On 13/10/16 18:50, Ellison Anne Williams wrote:
> The embedded lookup tables are computed Query side as they are specific to
> the (encrypted) query vectors. The 'embedded' part is key here - if you
> compute them in the Responder, then you have to repeat that computation
> each time you would like to run the query instead of just pulling the
> (one-time) pre-computed lookup table from the Query object.
Yet as we can see, the responder may choose:
- not to use a lookup table at all,
- generate it for this query, and keep it in memory ("embedded"),
- precompute the table and store it in HDFS,
- other ways to get the exp values we have not thought of yet.
So it is odd that the details of the implementation by which the
responder finds the exp values is decided by the querier.
p.s. it makes me a bit nervous, though without any concrete proof, for
the querier to be giving the responder pre-computed exponent values used
in compiling the encrypted response. What if the querier chooses to lie
through the expTable (e.g. always answer 1)? Can't they use that to
figure out details of the underlying data?
> Note that in Spark, there is an option to compute the lookup table in a
> distributed form (i.e. not embedded in the Query).

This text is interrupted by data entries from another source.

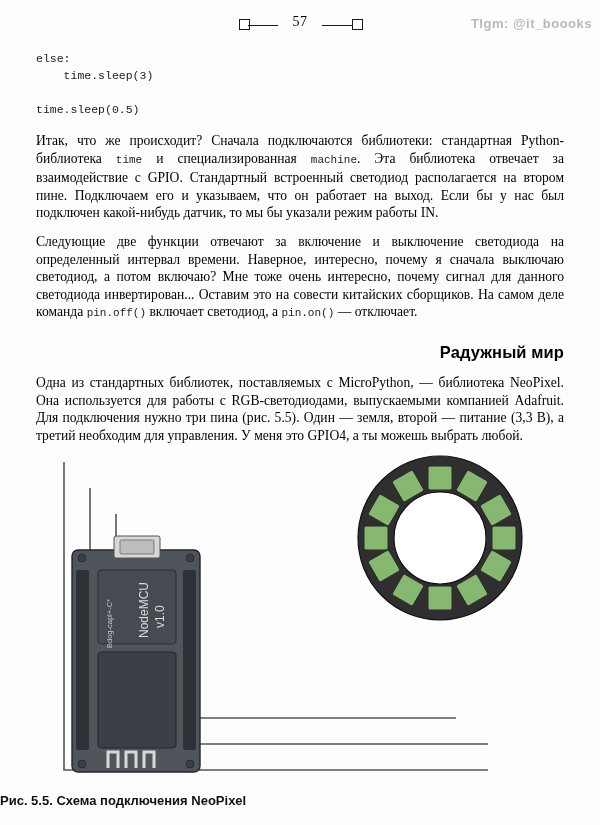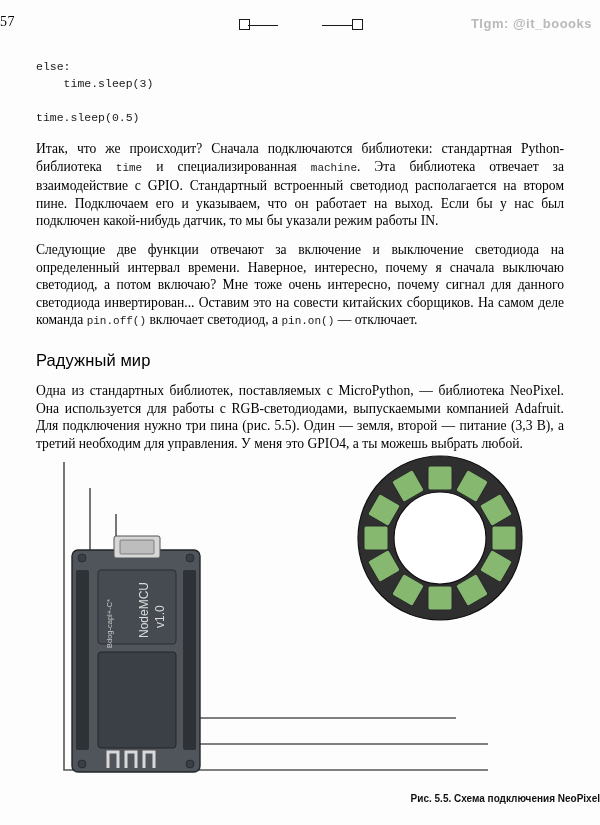--- a/index.html
+++ b/index.html
@@ -46,21 +46,21 @@
     border: 1px solid #1a1a1a;
     background: #fff;
   }
   .sq-left { left: 239px; }
   .sq-right { left: 352px; }
   .page-number {
     position: absolute;
     left: 0;
     top: 0;
     width: 600px;
-    text-align: left;
+    text-align: center;
     font-size: 14px;
     font-family: "Liberation Serif", serif;
     letter-spacing: 0.5px;
   }
   .watermark {
     position: absolute;
     right: 8px;
     top: 2px;
     font-family: "Liberation Sans", sans-serif;
     font-size: 13px;
@@ -77,63 +77,64 @@
     top: 46px;
     width: 528px;
   }
 
   .code-block {
     font-family: "Liberation Mono", monospace;
     font-size: 11.5px;
     line-height: 17px;
     color: #1a1a1a;
     white-space: pre;
-    margin: 12px 0 14px 0;
+    margin: 4px 0 14px 0;
   }
 
   p.para {
     font-size: 13.6px;
     line-height: 17.6px;
     text-align: justify;
     margin: 0 0 11px 0;
     text-indent: 0;
     hyphens: auto;
   }
   code.inl {
     font-family: "Liberation Mono", monospace;
     font-size: 11px;
     color: #1a1a1a;
   }
 
   h2.section-title {
     font-family: "Liberation Sans", sans-serif;
     font-size: 16.5px;
-    font-weight: normal;
+    font-weight: bold;
     margin: 20px 0 12px 0;
     letter-spacing: 0.1px;
+    text-align: right;
   }
 
   
   .figure {
     position: absolute;
     left: 36px;
     top: 452px;
     width: 528px;
     height: 340px;
   }
   .figure svg { display: block; }
 
   .fig-caption {
     position: absolute;
     left: 0;
     top: 793px;
     width: 600px;
-    text-align: right;
+    text-align: left;
     font-family: "Liberation Sans", sans-serif;
-    font-size: 10px;
+    font-size: 13px;
     font-weight: bold;
     color: #111;
   }
   .fig-caption .cap-label { font-weight: bold; }
 </style>
 </head>
 <body>
 
 <div class="page">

> Thus, computation of lookup tables can happen on the Responder side (there
> is such an implementation for Spark), but the embedded lookup table is a
> different animal.
Right, I am just thinking about the embedded lookup table right now.
> Make sense?
I agree that having the responder run the same query again is likely to
be a common case, and there should be some way to cache the working data
in case the query is seen again.
I'm not quite there yet that embedding it in the query is the right answer.
> On Wed, Oct 12, 2016 at 9:36 AM, Tim Ellison <t.p.elli...@gmail.com> wrote:
>> On 29/09/16 11:29, Ellison Anne Williams wrote:
>>> In general, I am in favor of an abstract class.
>>> However, note that in the distributed case, the 'table' is generated in a
>>> distributed fashion and then used as such too ('split' and distributed).
>>> FWIW - In preliminary testing, the lookup tables ended up not performing
>>> any better at scale than the local caching mechanism that is currently in
>>> place and used by default (in
>> I'm trying to figure out why the Query is responsible for maintaining
>> the expTable / expFile* info? These tables are only used by the
>> responders, so doesn't it make sense to move the logic over there?
>> The responders should decide whether they want to use caches to
>> calculate the response, not the person asking the query.